*What you should do*
Search the data for the word "pacman" and copy every line that contains it.

*Record extracts*
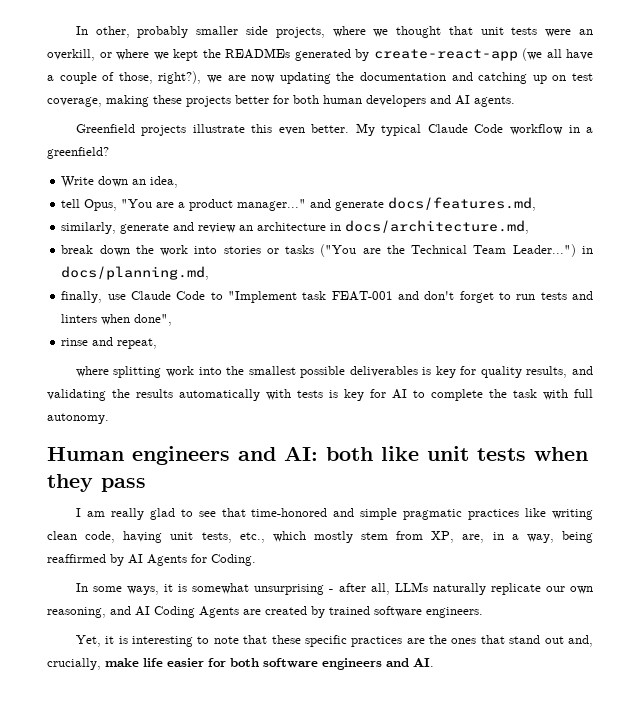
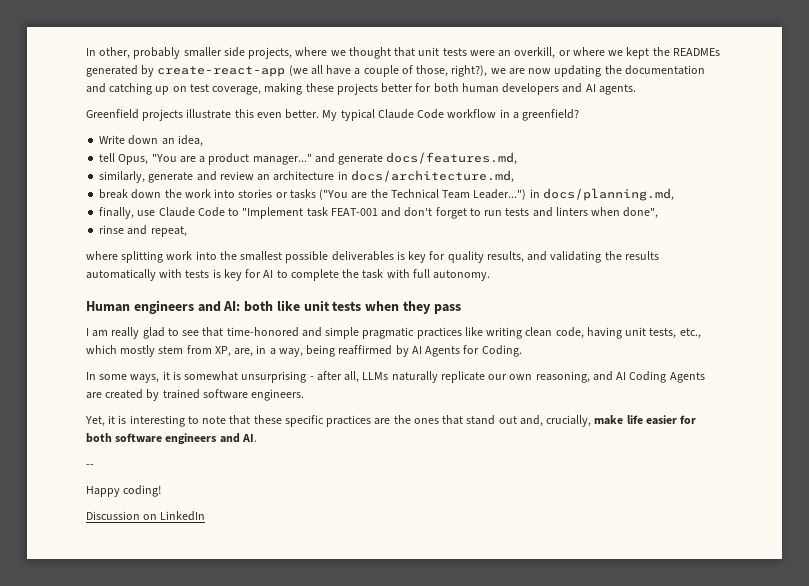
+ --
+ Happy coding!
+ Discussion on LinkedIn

...

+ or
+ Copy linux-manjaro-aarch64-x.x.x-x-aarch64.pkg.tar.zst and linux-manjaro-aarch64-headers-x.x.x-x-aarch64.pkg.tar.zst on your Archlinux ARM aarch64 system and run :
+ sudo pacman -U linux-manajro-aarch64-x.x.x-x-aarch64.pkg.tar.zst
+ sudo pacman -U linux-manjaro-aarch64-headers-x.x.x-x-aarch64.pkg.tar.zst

*Result*
+ sudo pacman -U linux-manajro-aarch64-x.x.x-x-aarch64.pkg.tar.zst
+ sudo pacman -U linux-manjaro-aarch64-headers-x.x.x-x-aarch64.pkg.tar.zst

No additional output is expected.